PROBLEM DETAILS: In the records below, find the line containing "- 24,389 bet365.gr". Output it and every line after it to the end, unchanged, with no pictures.

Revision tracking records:
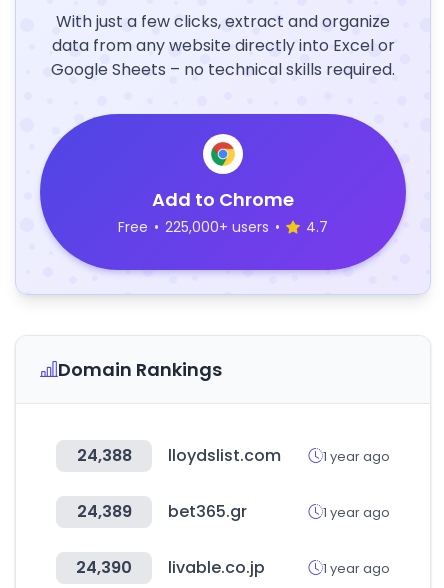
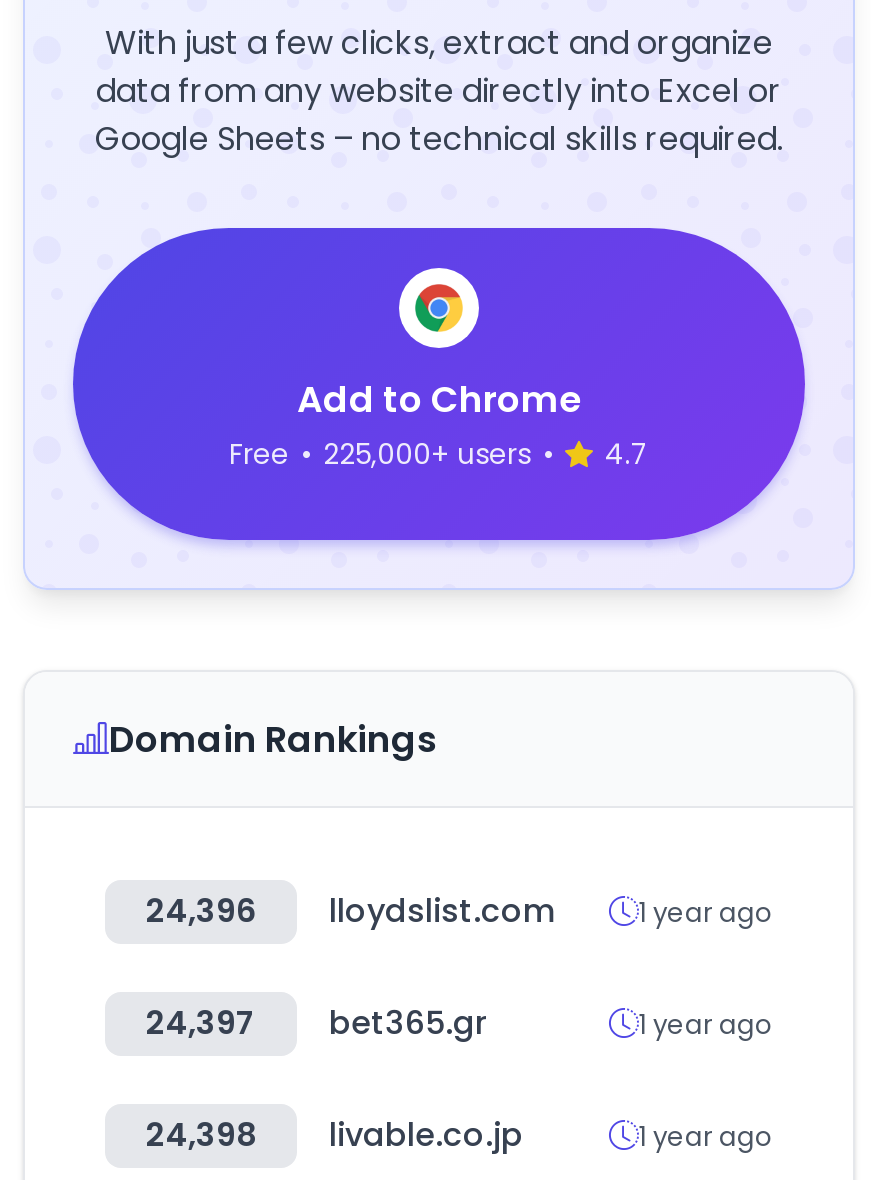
- 24,388 lloydslist.com
+ 24,396 lloydslist.com

- 24,389 bet365.gr
+ 24,397 bet365.gr

- 24,390 livable.co.jp
+ 24,398 livable.co.jp
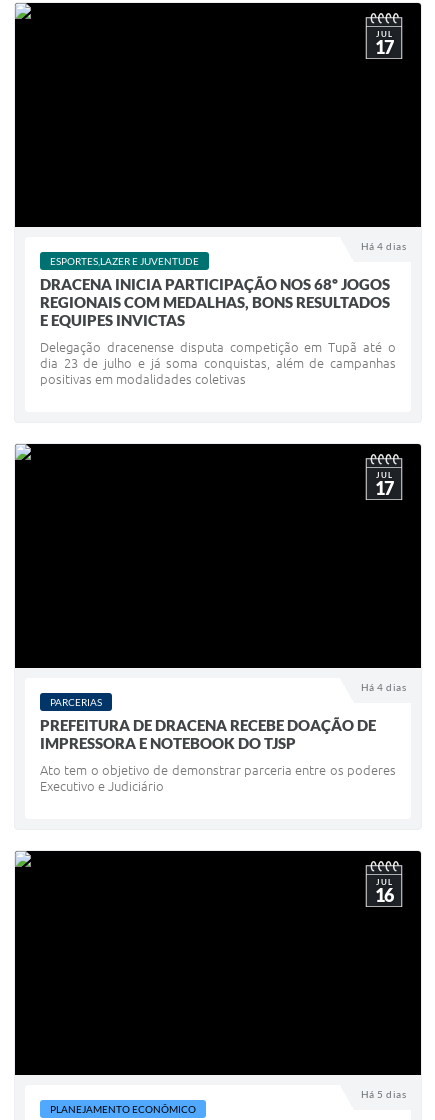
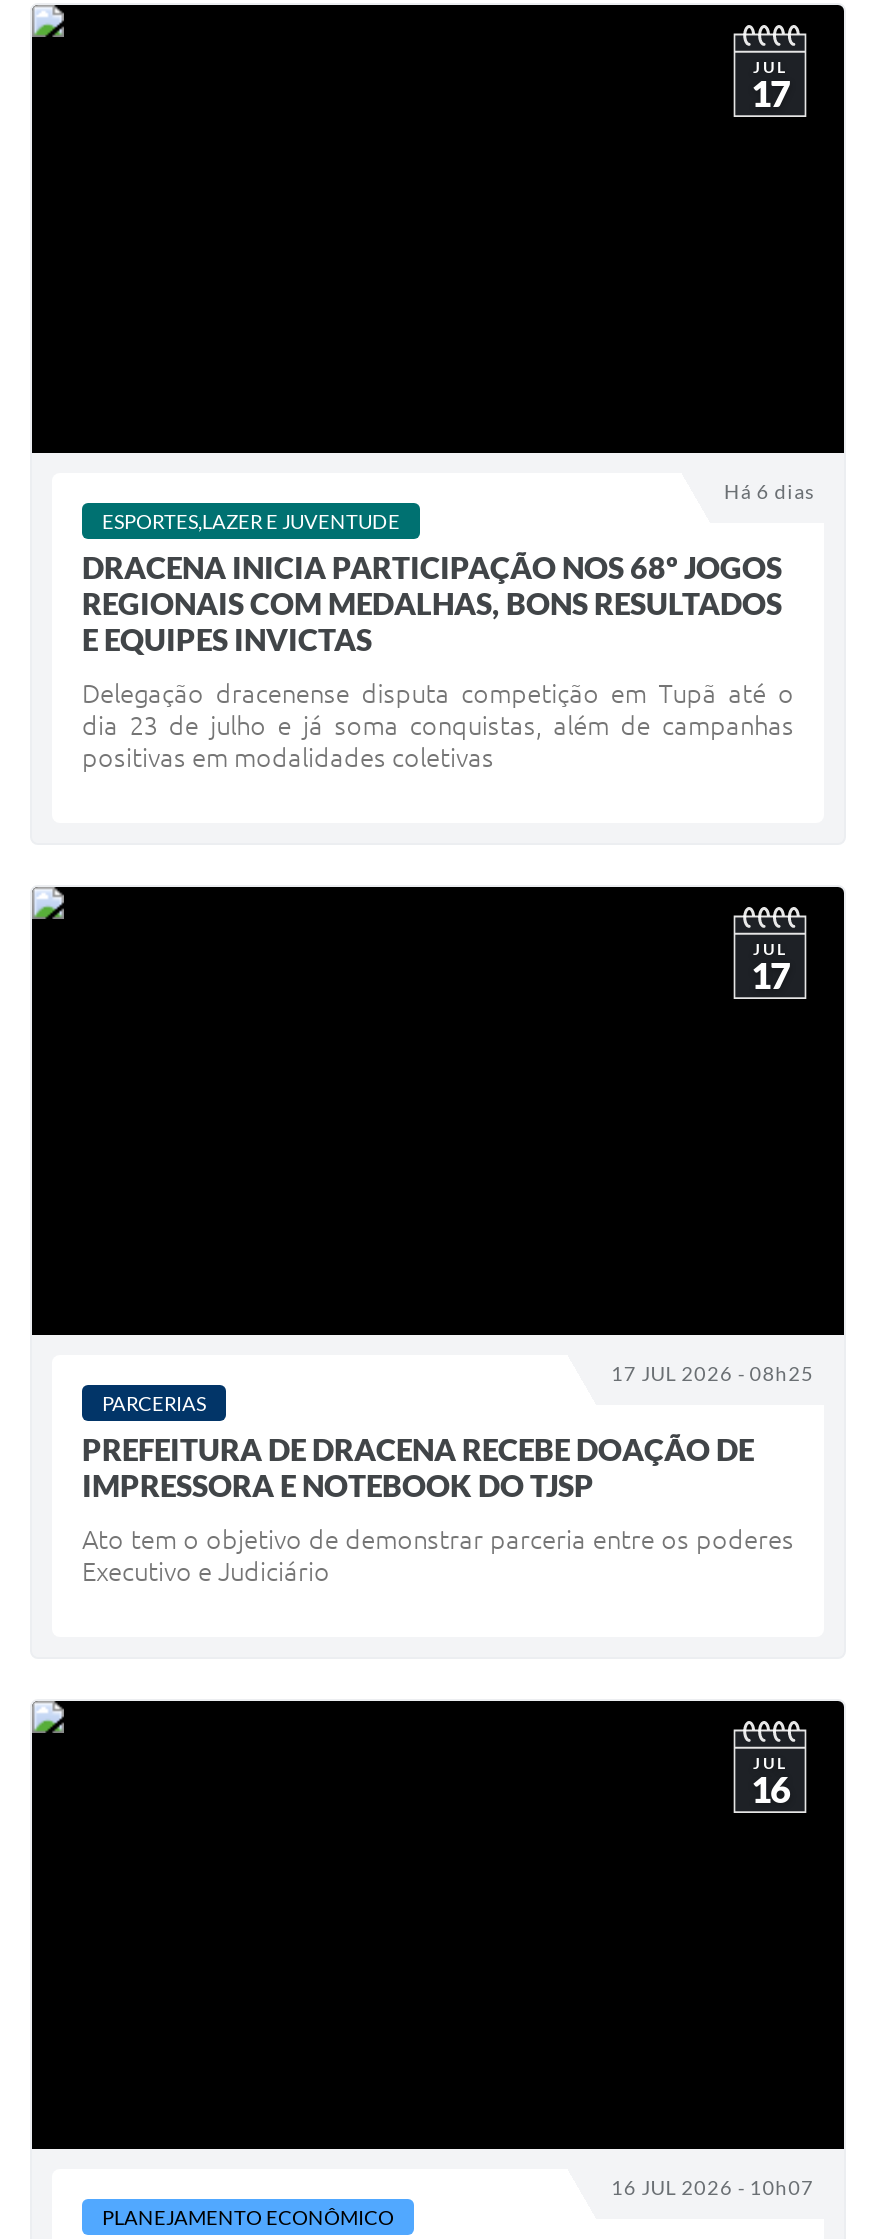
- Há 4 dias
+ Há 6 dias

- Há 4 dias
+ 17 JUL 2026 - 08h25

- Há 5 dias
+ 16 JUL 2026 - 10h07
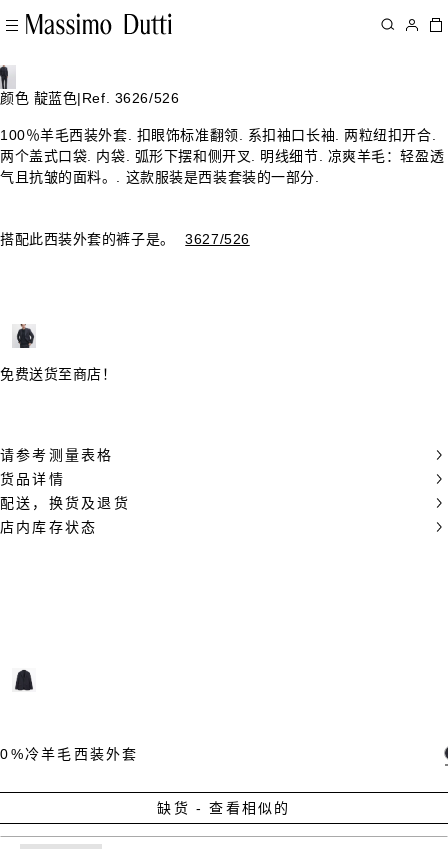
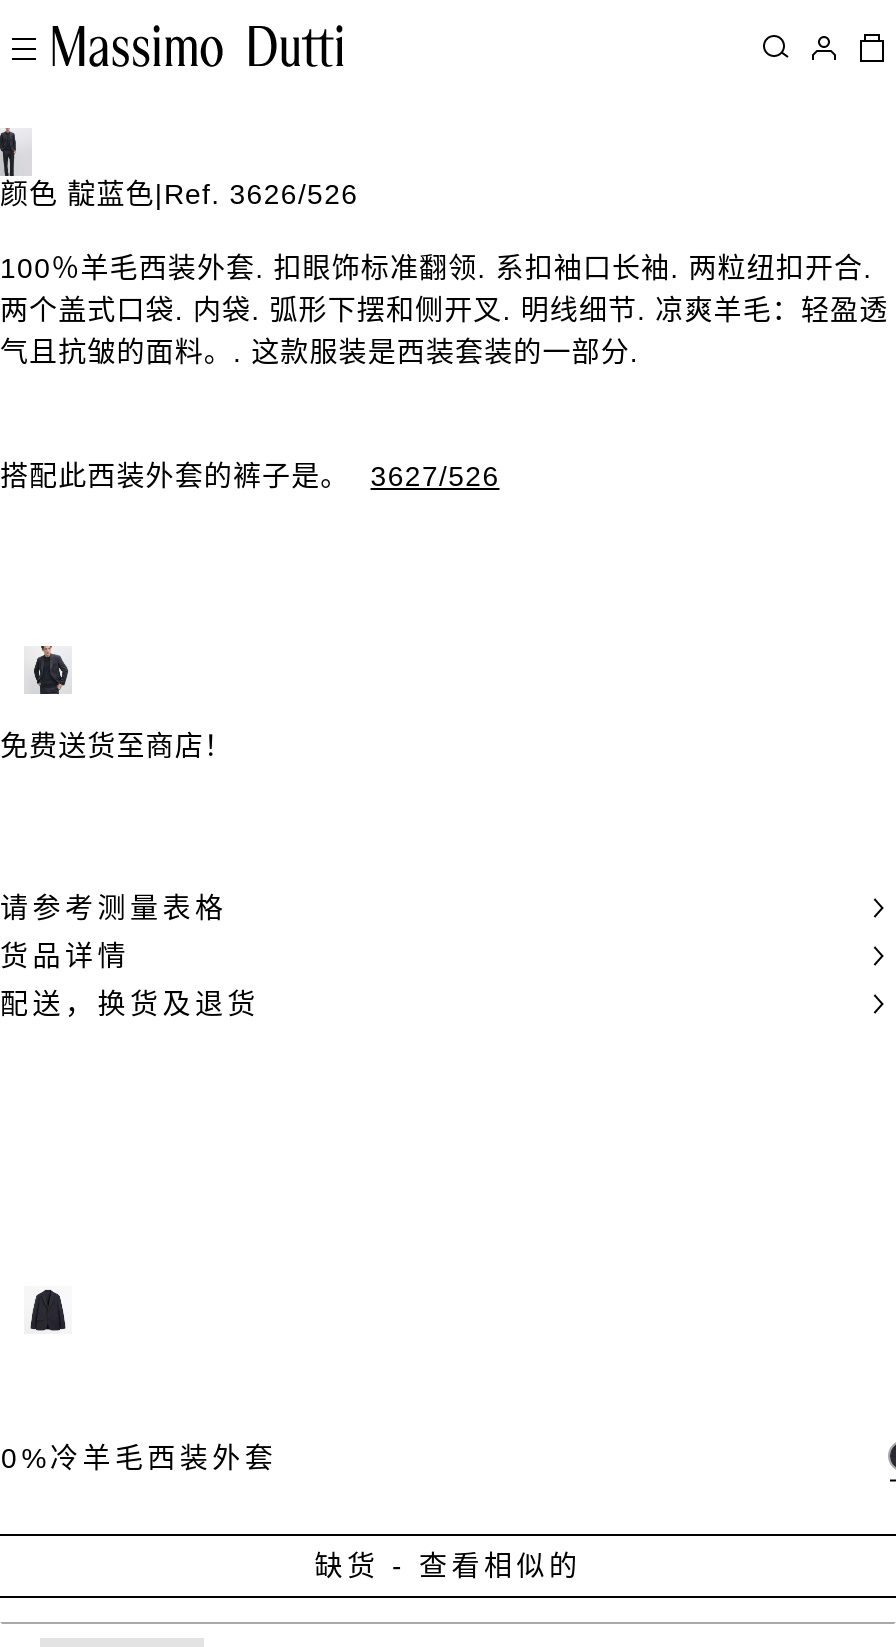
- 店内库存状态
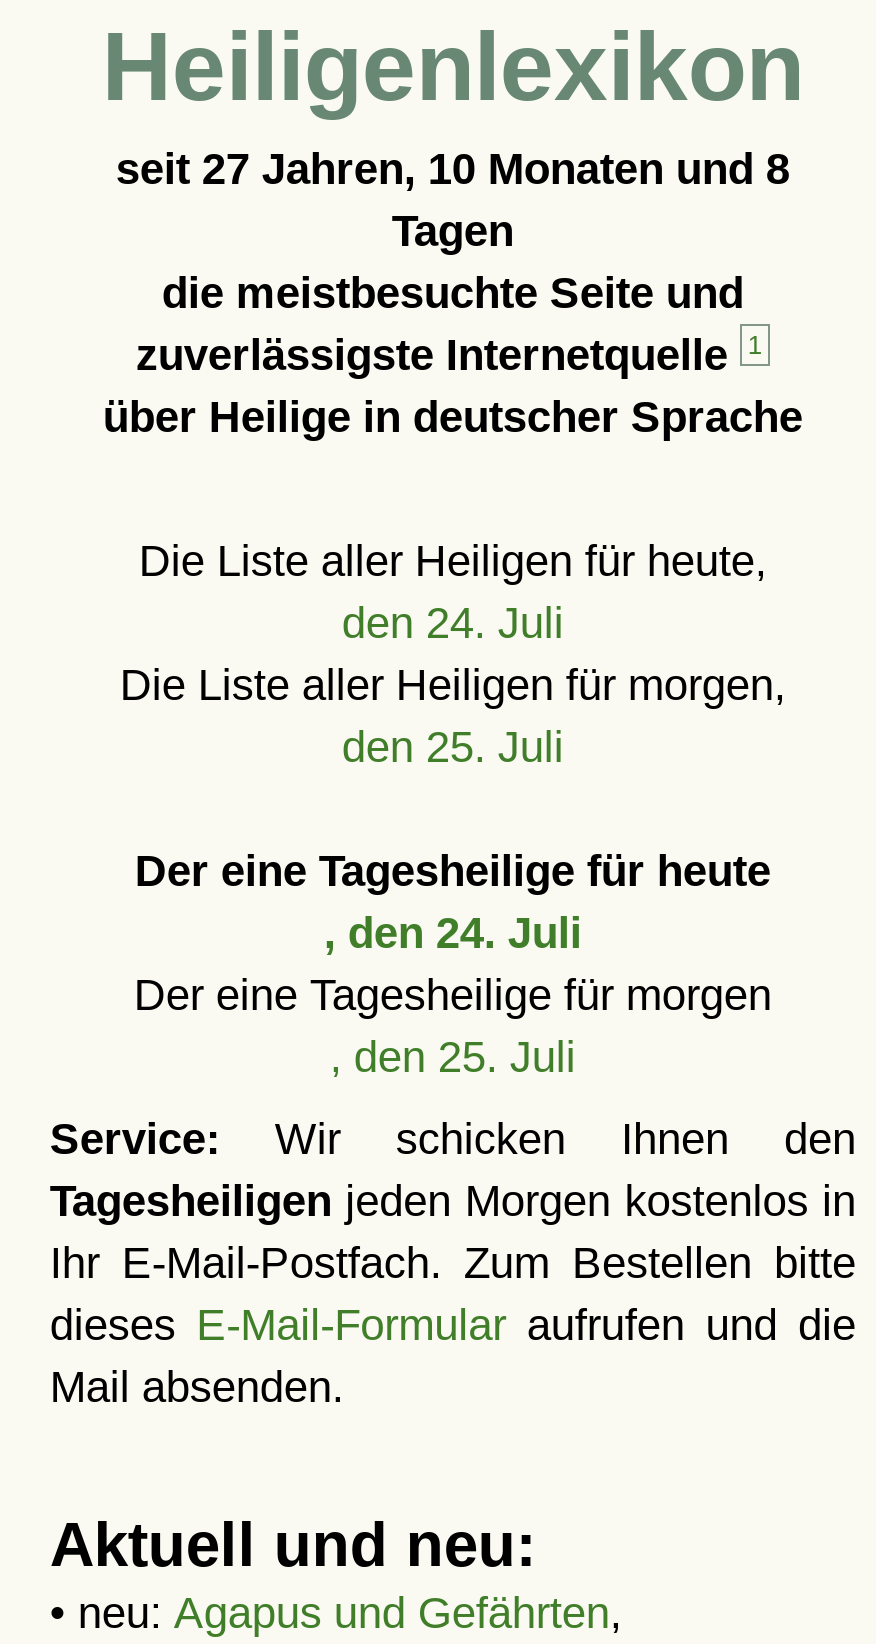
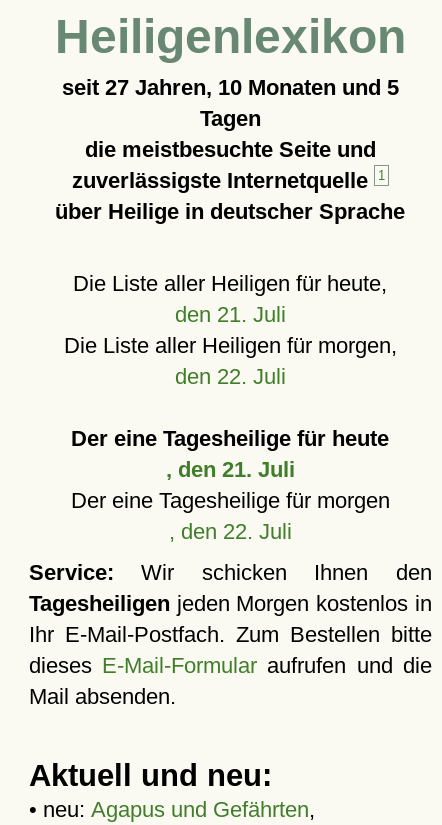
- seit 27 Jahren, 10 Monaten und 8
+ seit 27 Jahren, 10 Monaten und 5

- den 24. Juli
+ den 21. Juli

- den 25. Juli
+ den 22. Juli

- , den 24. Juli
+ , den 21. Juli

- , den 25. Juli
+ , den 22. Juli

RESULT:
- 24,389 bet365.gr
+ 24,397 bet365.gr

- 24,390 livable.co.jp
+ 24,398 livable.co.jp
- Há 4 dias
+ Há 6 dias

- Há 4 dias
+ 17 JUL 2026 - 08h25

- Há 5 dias
+ 16 JUL 2026 - 10h07
- 店内库存状态
- seit 27 Jahren, 10 Monaten und 8
+ seit 27 Jahren, 10 Monaten und 5

- den 24. Juli
+ den 21. Juli

- den 25. Juli
+ den 22. Juli

- , den 24. Juli
+ , den 21. Juli

- , den 25. Juli
+ , den 22. Juli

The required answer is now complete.